Thursday, August 31, 2006
"I vant to be alone." Greta Garbo
After he had dismissed them, he went up on a mountainside by himself to pray. When evening came, he was there alone...
I like to be alone. I’ve always liked it. I can remember as a child my sister and I shared a room. That, I did not like. However, in a stroke of genius; my parents got us bunk beds. My dad hung shelves up high by my upper bunk and put a clock and a reading lamp there. Oh my gosh; that was bliss. It was my own little space in the world, my sanctuary. It was as close to alone as I could get and I loved it.
I still love to be alone. People aren’t comfortable with the idea of being by yourself. They want to get together so you don’t have to be alone. But what if being alone is just exactly what you want?
Jesus himself set the example that alone wasn’t bad. He intentionally withdrew from the crowd that followed him and from the disciples to find time by himself. I figure, if it’s good enough for him...
Of course, Jesus’ example of aloneness was one of meditation, fasting and prayer. And truthfully, I am much more likely to engage in all of those if I’m by myself and free of distractions.
But alone is also the way I decompress. It’s when I sort out whatever needs sorting, I rest my mind. I study what needs studying. I watch Doris Day movies. I nap. I cook, clean, shop, sing, dance, write.

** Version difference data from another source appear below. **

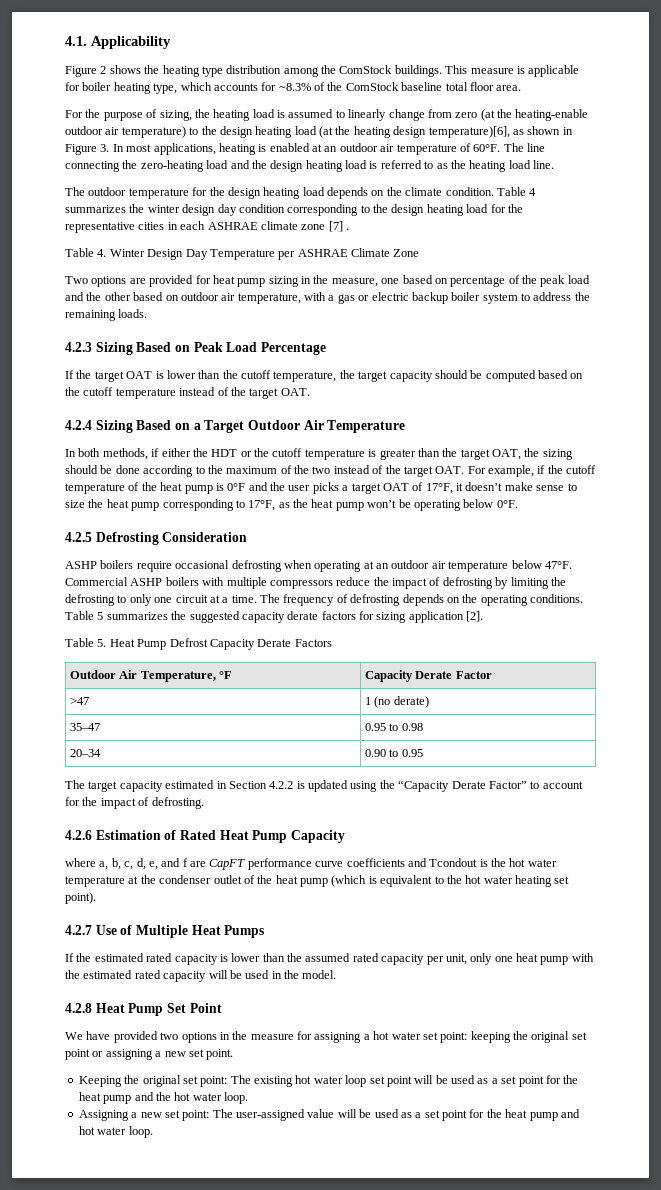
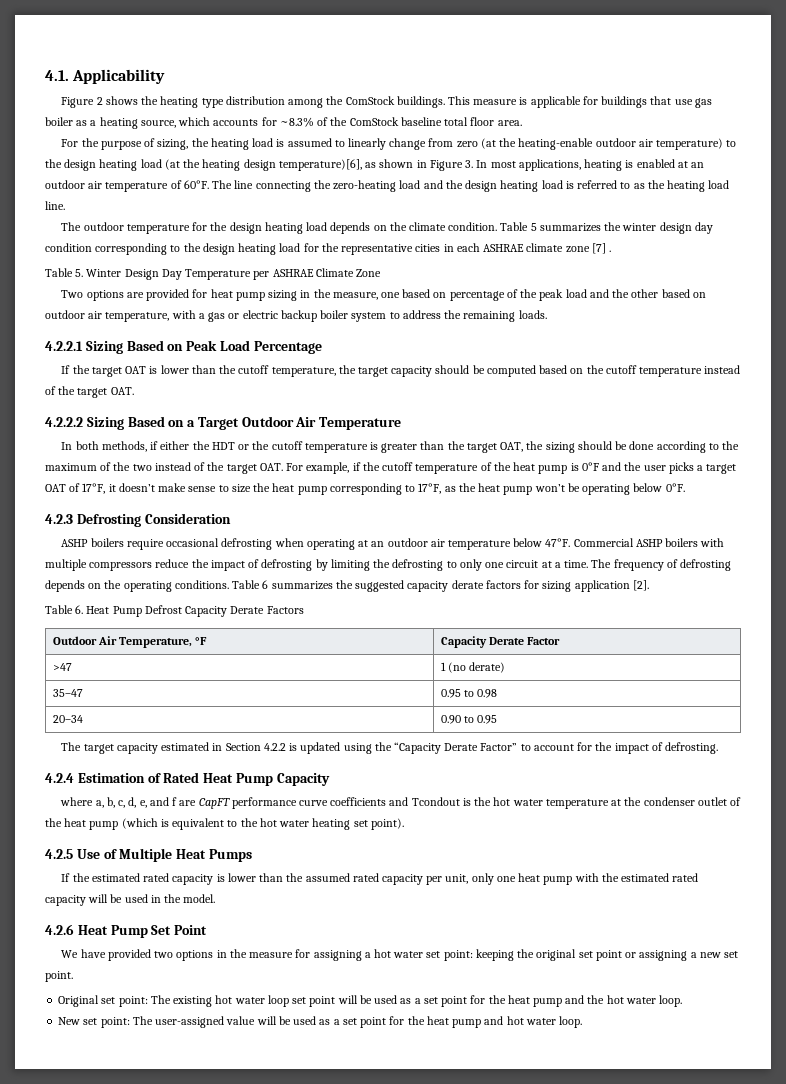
- This measure is applicable for boiler heating type, which accounts for ~8.3% of the ComStock baseline total floor area.
+ This measure is applicable for buildings that use gas boiler as a heating source, which accounts for ~8.3% of the ComStock baseline total floor area.
- Table 4 summarizes the winter design day condition corresponding to the design heating load for the representative cities in each ASHRAE climate zone [7] .
+ Table 5 summarizes the winter design day condition corresponding to the design heating load for the representative cities in each ASHRAE climate zone [7] .
- Table 4. Winter Design Day Temperature per ASHRAE Climate Zone
+ Table 5. Winter Design Day Temperature per ASHRAE Climate Zone
- 4.2.3 Sizing Based on Peak Load Percentage
+ 4.2.2.1 Sizing Based on Peak Load Percentage
- 4.2.4 Sizing Based on a Target Outdoor Air Temperature
+ 4.2.2.2 Sizing Based on a Target Outdoor Air Temperature
- 4.2.5 Defrosting Consideration
+ 4.2.3 Defrosting Consideration
- Table 5 summarizes the suggested capacity derate factors for sizing application [2].
+ Table 6 summarizes the suggested capacity derate factors for sizing application [2].
- Table 5. Heat Pump Defrost Capacity Derate Factors
+ Table 6. Heat Pump Defrost Capacity Derate Factors
- 4.2.6 Estimation of Rated Heat Pump Capacity
+ 4.2.4 Estimation of Rated Heat Pump Capacity
- 4.2.7 Use of Multiple Heat Pumps
+ 4.2.5 Use of Multiple Heat Pumps
- 4.2.8 Heat Pump Set Point
+ 4.2.6 Heat Pump Set Point
- Keeping the original set point: The existing hot water loop set point will be used as a set point for the heat pump and the hot water loop.
+ Original set point: The existing hot water loop set point will be used as a set point for the heat pump and the hot water loop.
- Assigning a new set point: The user-assigned value will be used as a set point for the heat pump and hot water loop.
+ New set point: The user-assigned value will be used as a set point for the heat pump and hot water loop.

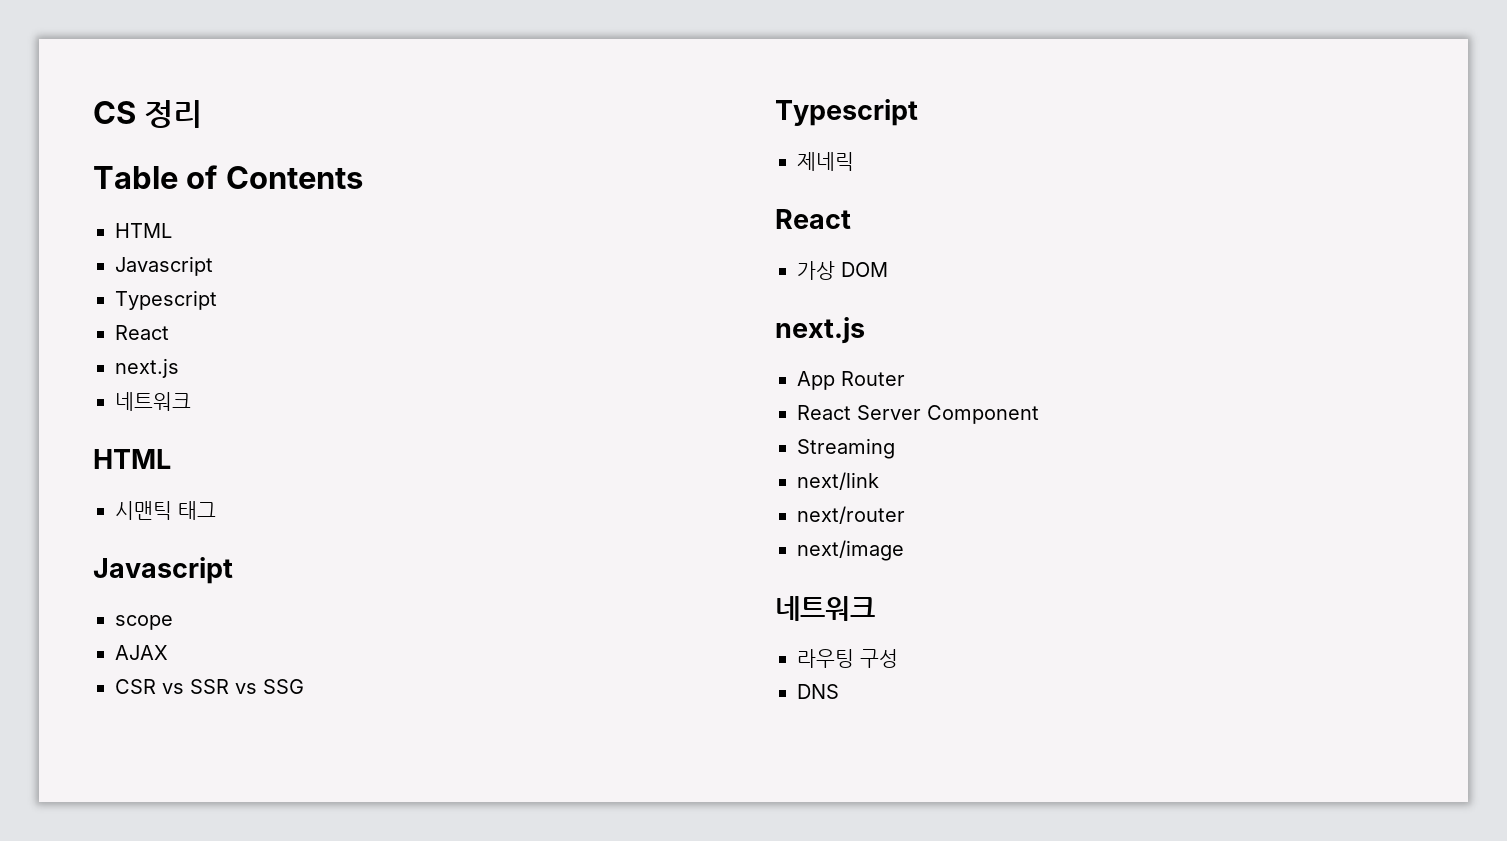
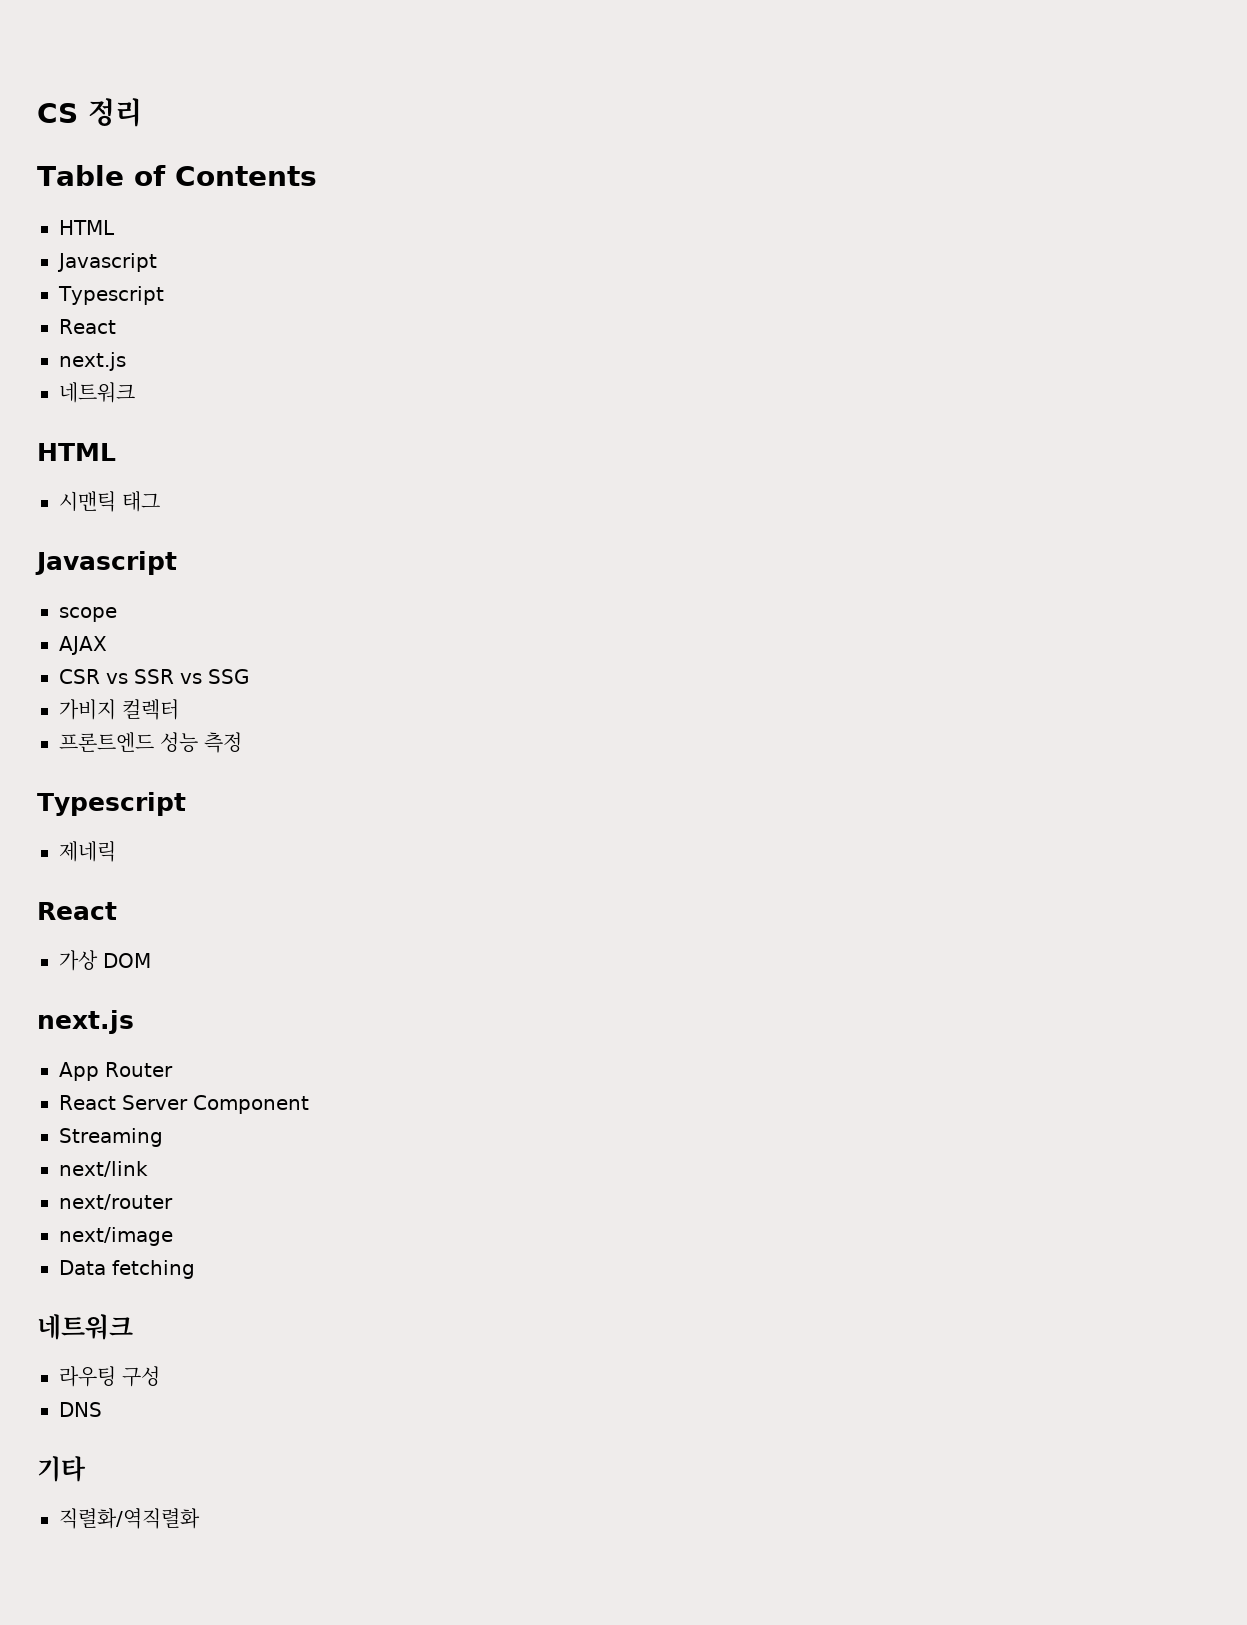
+ 가비지 컬렉터
+ 프론트엔드 성능 측정
+ Data fetching
+ 기타
+ 직렬화/역직렬화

Sometimes alone is when I just sit until all the thoughts drain out of my mind and calm falls down into my spirit.
I’ll be the first to admit that I can easily take alone to recluse proportions. I’ll even admit that while I recognize that this is considered a bad thing; I’m not sure I wouldn’t be a recluse if I could.
Yeah, I know. We need one another. I know this. And I do need my friends and family. I need my work and my church and I even need the strangers that are the surprise smiles and laughter when I’m pursuing aloneness.
I need to give myself away and I need to receive from other people.
I’m not arguing any of that.
I know I need balance and sometimes those of you closest to me have to lovingly apply a crow bar to me to see that I get it.
But just like I need togetherness, you need aloneness.
Don’t let the hustle and bustle of a world that’s spinning too fast make you dizzy. Don’t lose yourself in the crowd.
Every once in a while, dismiss them and go up on a mountainside (or to a Starbuck’s or your living room) by yourself to pray...
Or to dance or laugh or sing or read or write or watch Doris Day movies.
Me and Jesus recommend it.
P.S. Don’t worry, the world will still be spinning when you are done being alone. Darn it.